June

June
By Patrick McCarthy. Fabricated Rooms. Theatre Works, St Kilda. 26 July – 5 August 2023

June (Caroline Lee) has been silent for over a year.  Now she has decided to speak – to us, the audience.  She asks us to understand.  By the end of the play, we will.  June is an ‘ordinary woman’, middle-aged, in frumpy clothes, hair pulled back in a ponytail.  Married, two children.  Now an isolate who chose silence. 

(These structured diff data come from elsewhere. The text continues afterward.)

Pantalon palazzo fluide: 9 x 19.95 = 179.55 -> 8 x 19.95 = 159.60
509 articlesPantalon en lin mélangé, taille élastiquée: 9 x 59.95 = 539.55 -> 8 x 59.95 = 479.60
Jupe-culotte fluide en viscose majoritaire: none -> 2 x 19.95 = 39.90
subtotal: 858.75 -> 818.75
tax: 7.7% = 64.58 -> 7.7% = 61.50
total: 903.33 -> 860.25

In this one-woman show, a monologue, Caroline Lee shows yet again her astonishing range.  To take just two recent examples of that range: the manipulative and spooky Witchy Witch in Shhh and the good time gal and Mum, Dot, in Wittenoom.  And yet there is always a distinctive almost ethereal alien feel to Lee’s performances – as if she might be from somewhere else, some other dimension.  That quality pulls us into her characters, makes us pay close attention to them, and here feeds into and amplifies Patrick McCarthy’s text and his character, June. 

One can see why director Emily Tomlins was drawn to this material.  After her own extraordinary performances in the so-called ‘Grief Trilogy’ (at La Mama), June is almost a companion piece.  The Trilogy plays go deeply into their female characters’ tragic losses – each sharply different - and the pain and difficulty they have of even articulating them.  Each time in those plays the women’s stories are told unwillingly, not even fully understood, to strangers, met by chance, at random.  Here, we are the strangers. 

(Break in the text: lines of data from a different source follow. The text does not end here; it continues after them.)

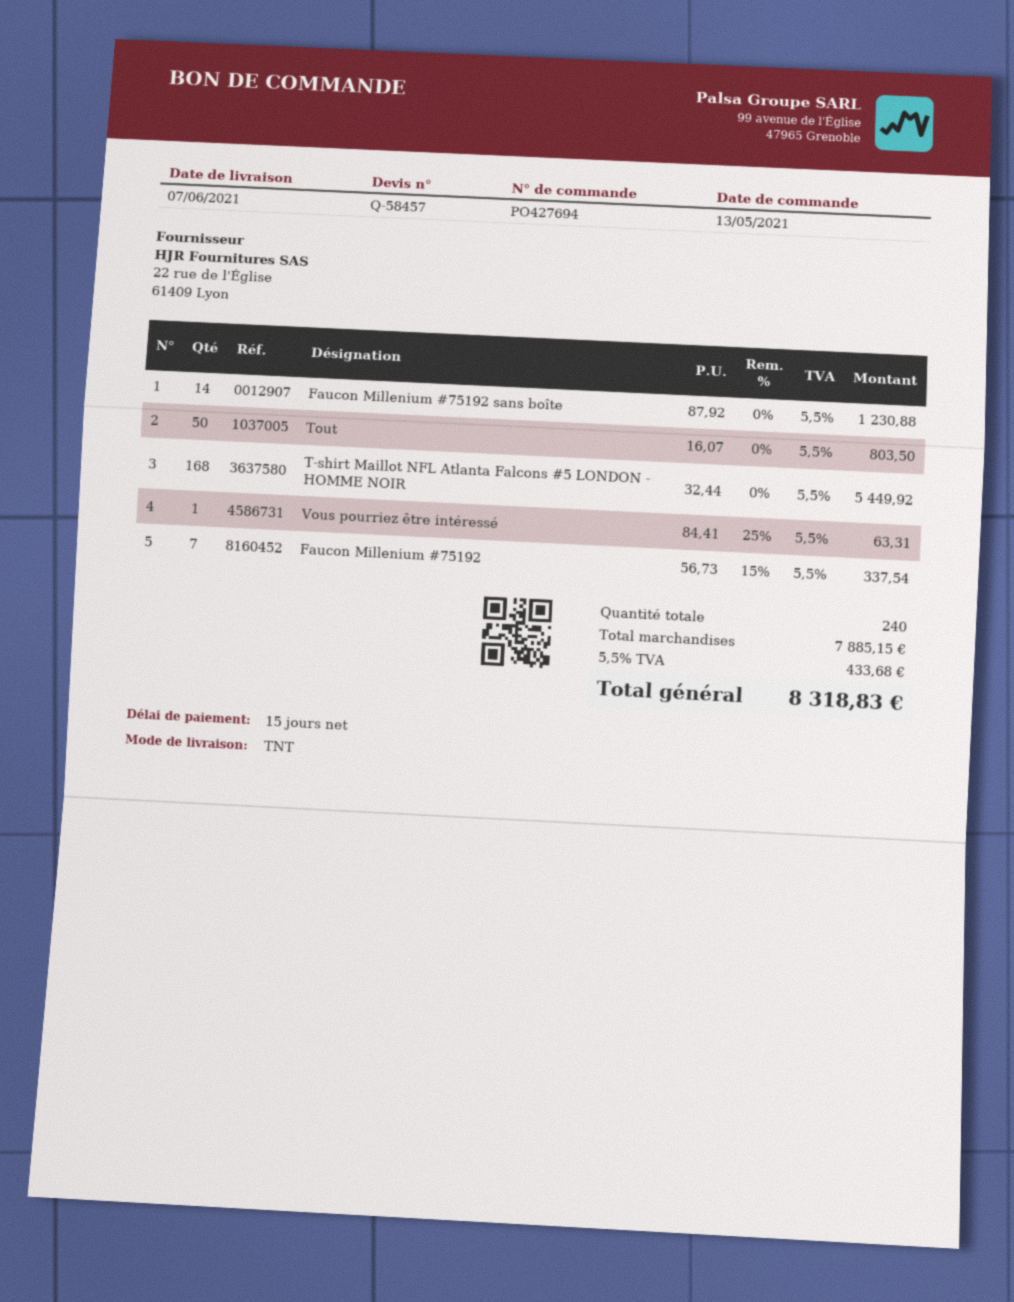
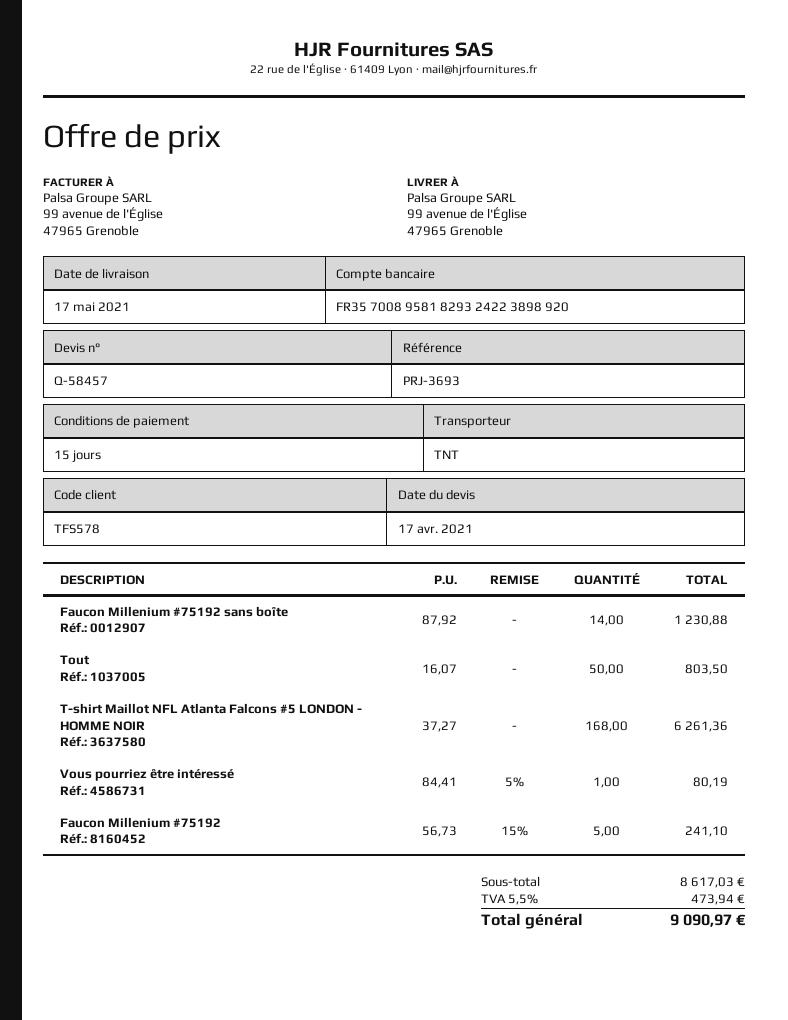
delivery date: 2021-06-07 -> 2021-05-17
T-shirt Maillot NFL Atlanta Falcons #5 LONDON - HOMME NOIR: 168 x 32.44 = 5449.92 -> 168 x 37.27 = 6261.36
Vous pourriez être intéressé: 1 x 84.41 - 25% = 63.31 -> 1 x 84.41 - 5% = 80.19
Faucon Millenium #75192: 7 x 56.73 - 15% = 337.54 -> 5 x 56.73 - 15% = 241.10
subtotal: 7885.15 -> 8617.03
tax: 5.5% = 433.68 -> 5.5% = 473.94
total: 8318.83 -> 9090.97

June tells us a story, a story of a woman already alienated, already questioning the usefulness of talking, already doubting her everyday reality – until a decisive act leaves her – by choice - isolated, ambivalent and understanding her everyday reality in new ways – that make her not happy, not sad, just… outside.  

The text is often poetic – although Lee makes it sound completely natural. The risk there is of the tale drifting into abstraction, into the general observation, but it has also vivid images that demonstrate the power of the specific in this kind of storytelling, while never descending into banality. 

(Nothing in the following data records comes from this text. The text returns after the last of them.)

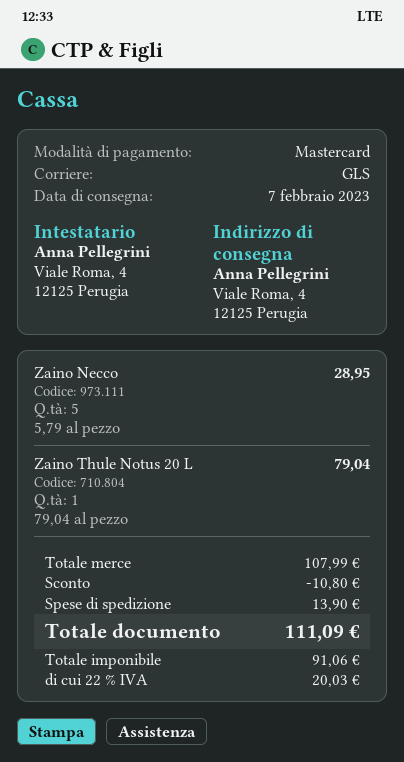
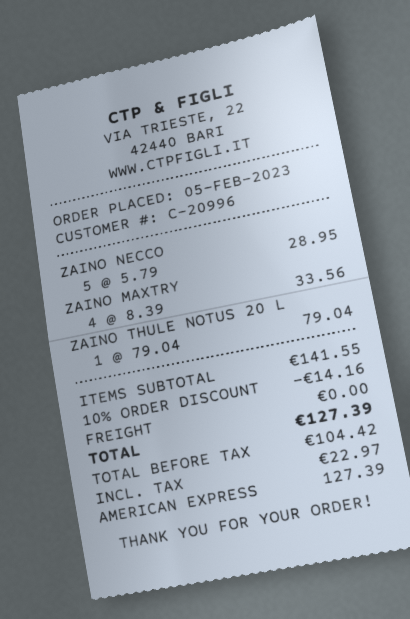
payment method: Mastercard -> American Express
ZAINO MAXTRY: none -> 4 x 8.39 = 33.56
subtotal: 107.99 -> 141.55
discount: 10.80 -> 14.16
shipping: 13.90 -> 0.00
net: 91.06 -> 104.42
tax: 20.03 -> 22.97
total: 111.09 -> 127.39

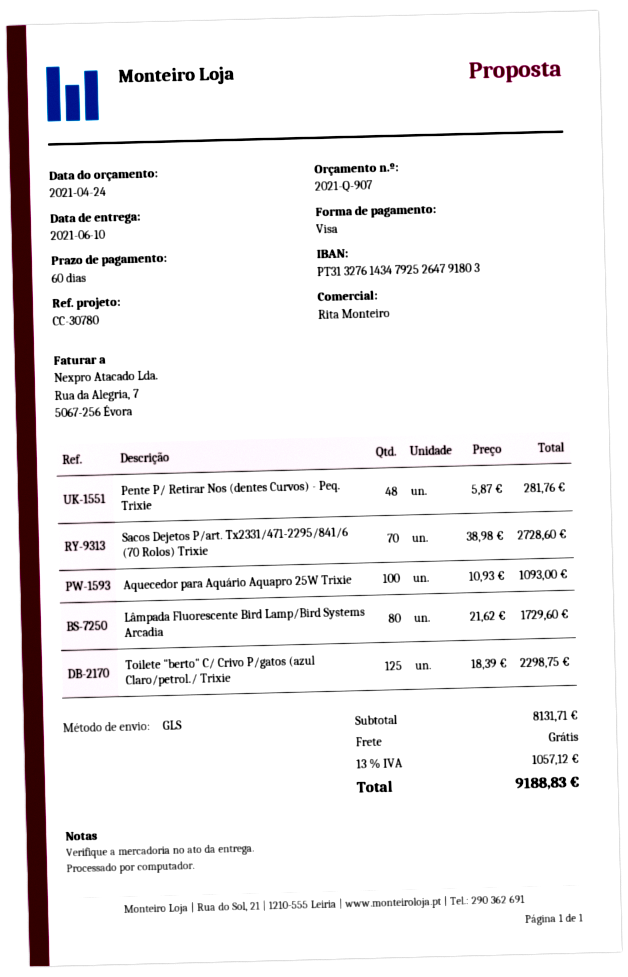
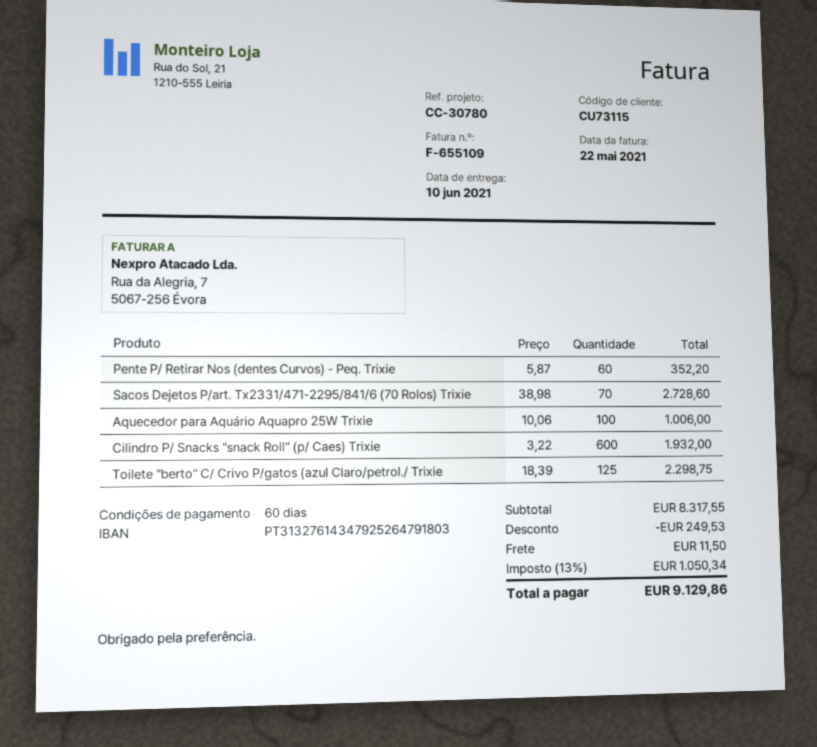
Pente P/ Retirar Nos (dentes Curvos) - Peq. Trixie: 48 x 5.87 = 281.76 -> 60 x 5.87 = 352.20
Aquecedor para Aquário Aquapro 25W Trixie: 100 x 10.93 = 1093.00 -> 100 x 10.06 = 1006.00
Lâmpada Fluorescente Bird Lamp/Bird Systems Arcadia: 80 x 21.62 = 1729.60 -> none
Cilindro P/ Snacks "snack Roll" (p/ Caes) Trixie: none -> 600 x 3.22 = 1932.00
subtotal: 8131.71 -> 8317.55
discount: none -> 249.53
shipping: 0.00 -> 11.50
tax: 13% = 1057.12 -> 13% = 1050.34
total: 9188.83 -> 9129.86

For me these images, created in our minds, are the powerful elements in the piece – as well as a truly beautiful and moving sequence in which June dances without words.  The movements are simple, but they suggest a defiance of sadness in a way that is doubly sad.

The Theatre Works space may not be the ideal venue for this intimate, confessional text, but Tomlins and her lighting designer Lisa Mibus make very good use of it.  Mibus’ lighting is intricate, constantly changing, but in sync with the text as is Tomlins’ blocking.  At times Lee is way upstage, almost disappearing in gloom as June picks over the past, or she is picked out in sudden side lighting only of her face.  At other times, June comes forward, right downstage, into brighter light to confide in us directly with an insight or reassurance.  It’s extraordinary how we are relieved when this happens – because we felt we may have lost her.

Although Lee uses designer Zoe Rouse’ three white platforms, they do seem there more to break up the deep space bordered by floor to ceiling curtains and a flower bed rather than serving the text and performance.  But at Theatre Works, it is a big empty space and there is just one performer, so… 

I saw June on its second night.  There were ten people in the audience, including the director.  I can only guess a tale of a woman’s grief and silence are not a draw in these times.  Okay, June is not a feel-good show.  It’s not robust Aussie humour.  Its humour is dry and ironic.  But McCarthy’s text is evocative and insightful, and Caroline Lee’s performance is modulated, nuanced, exquisitely detailed and truthful.  Her varied pace, the light and shade in her delivery, and her use of silence all show her years of experience.  This fine show deserves an audience.  Go see it, please.